### Description of the task
From the first line down to the line containing "font-weight:900; color:#15110e; margin-top:0;", print the records below exactly, leaving every picture out.

### Extracted data entries
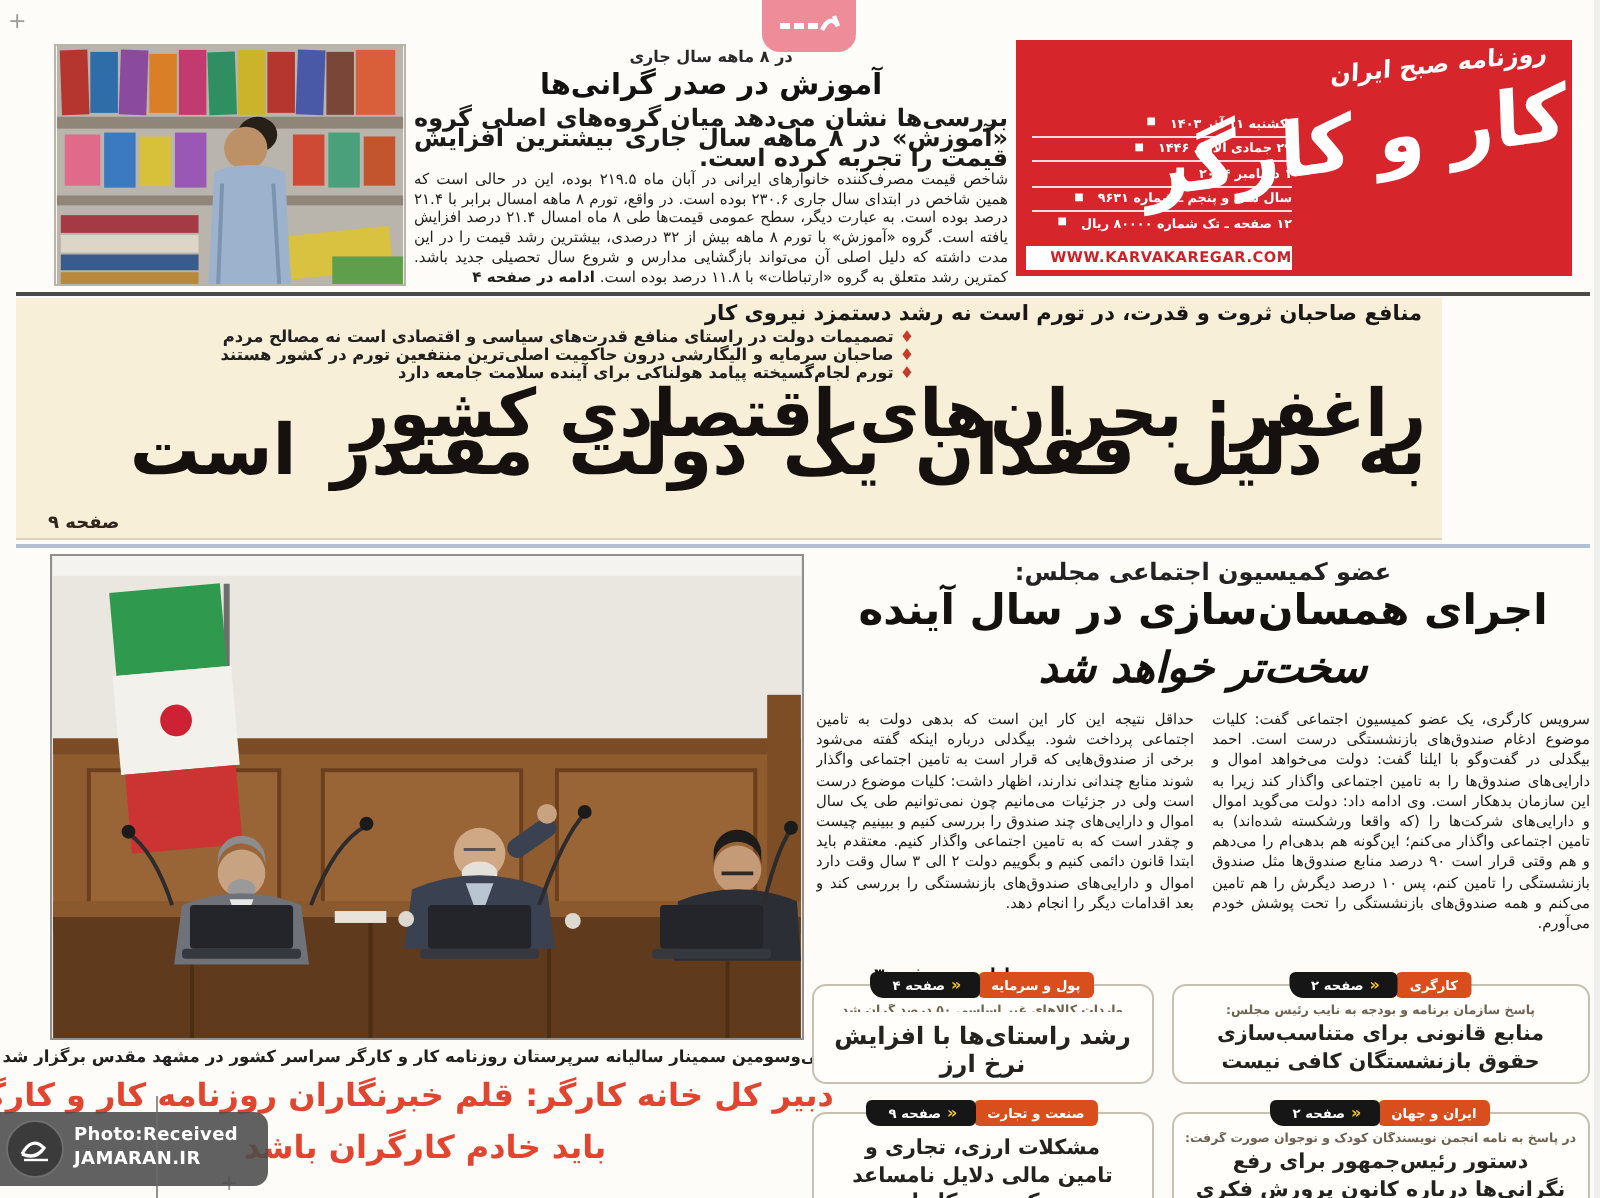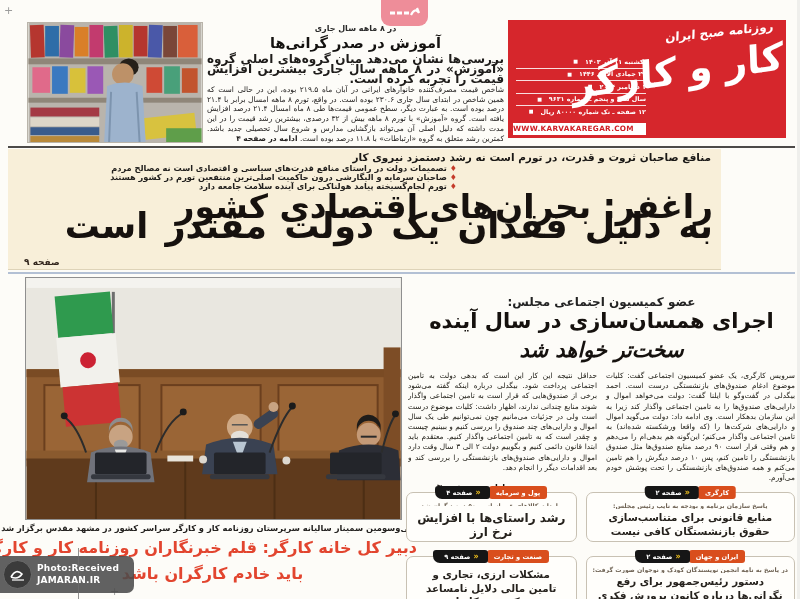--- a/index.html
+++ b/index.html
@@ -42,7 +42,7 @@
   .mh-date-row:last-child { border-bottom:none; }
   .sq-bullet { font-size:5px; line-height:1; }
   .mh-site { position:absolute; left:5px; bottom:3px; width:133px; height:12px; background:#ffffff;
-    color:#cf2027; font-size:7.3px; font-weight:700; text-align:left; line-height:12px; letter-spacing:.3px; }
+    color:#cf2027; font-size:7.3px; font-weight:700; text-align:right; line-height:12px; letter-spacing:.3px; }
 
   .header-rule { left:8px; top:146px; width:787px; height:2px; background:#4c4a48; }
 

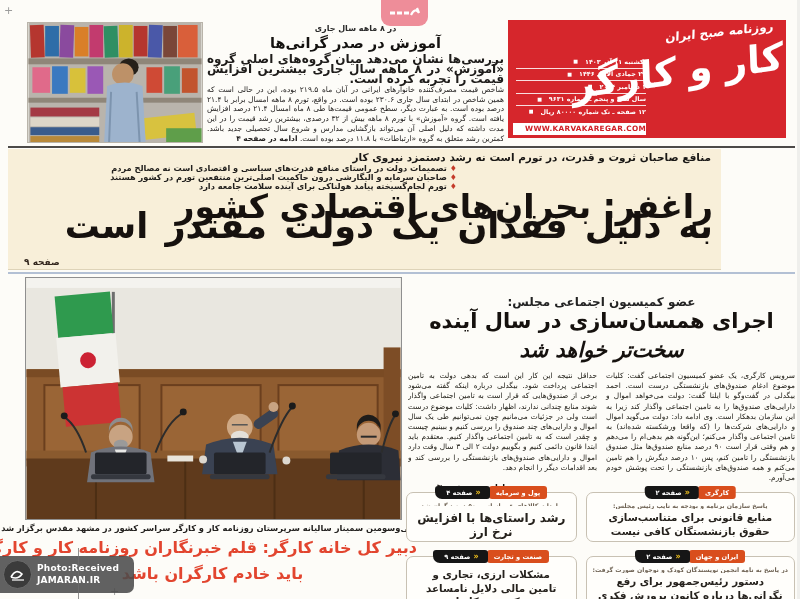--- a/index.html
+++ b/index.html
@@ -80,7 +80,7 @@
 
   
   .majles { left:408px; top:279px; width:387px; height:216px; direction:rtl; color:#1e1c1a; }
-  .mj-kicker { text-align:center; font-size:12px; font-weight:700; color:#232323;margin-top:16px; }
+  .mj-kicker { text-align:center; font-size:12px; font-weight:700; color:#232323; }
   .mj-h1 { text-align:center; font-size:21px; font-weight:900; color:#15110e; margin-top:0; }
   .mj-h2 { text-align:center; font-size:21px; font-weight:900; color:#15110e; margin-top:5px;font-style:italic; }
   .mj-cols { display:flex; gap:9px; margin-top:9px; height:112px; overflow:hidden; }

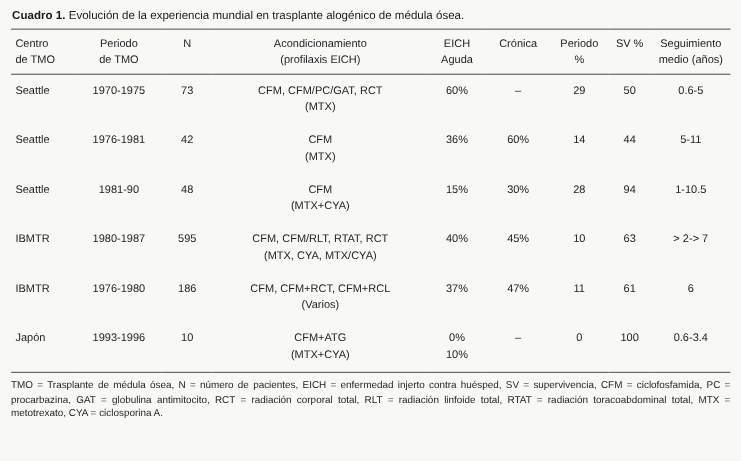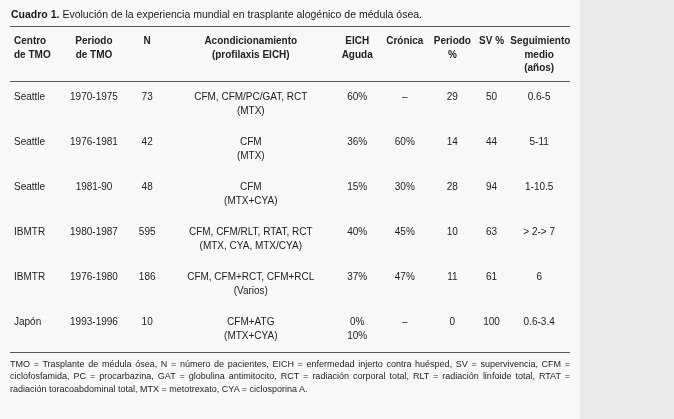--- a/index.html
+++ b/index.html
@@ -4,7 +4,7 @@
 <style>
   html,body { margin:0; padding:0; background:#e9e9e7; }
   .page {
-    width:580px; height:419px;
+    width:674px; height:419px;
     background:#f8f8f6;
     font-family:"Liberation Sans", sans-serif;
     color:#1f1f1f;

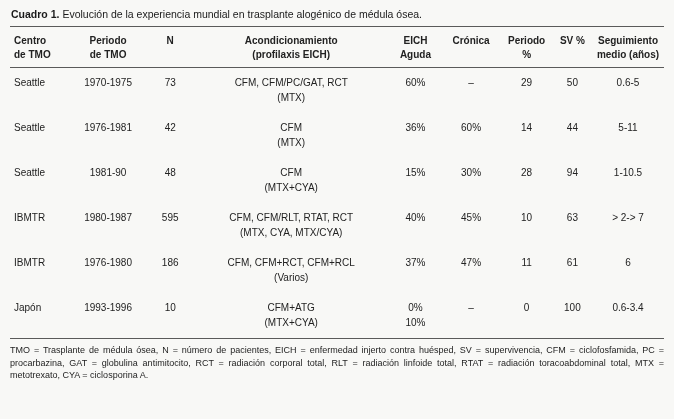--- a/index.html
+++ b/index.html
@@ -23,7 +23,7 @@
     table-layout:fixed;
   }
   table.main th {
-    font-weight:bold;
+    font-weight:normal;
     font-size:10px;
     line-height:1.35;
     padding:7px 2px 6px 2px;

### Exercise result
--- a/index.html
+++ b/index.html
@@ -42,7 +42,7 @@
   .mh-date-row:last-child { border-bottom:none; }
   .sq-bullet { font-size:5px; line-height:1; }
   .mh-site { position:absolute; left:5px; bottom:3px; width:133px; height:12px; background:#ffffff;
-    color:#cf2027; font-size:7.3px; font-weight:700; text-align:left; line-height:12px; letter-spacing:.3px; }
+    color:#cf2027; font-size:7.3px; font-weight:700; text-align:right; line-height:12px; letter-spacing:.3px; }
 
   .header-rule { left:8px; top:146px; width:787px; height:2px; background:#4c4a48; }
 

--- a/index.html
+++ b/index.html
@@ -80,7 +80,7 @@
 
   
   .majles { left:408px; top:279px; width:387px; height:216px; direction:rtl; color:#1e1c1a; }
-  .mj-kicker { text-align:center; font-size:12px; font-weight:700; color:#232323;margin-top:16px; }
+  .mj-kicker { text-align:center; font-size:12px; font-weight:700; color:#232323; }
   .mj-h1 { text-align:center; font-size:21px; font-weight:900; color:#15110e; margin-top:0; }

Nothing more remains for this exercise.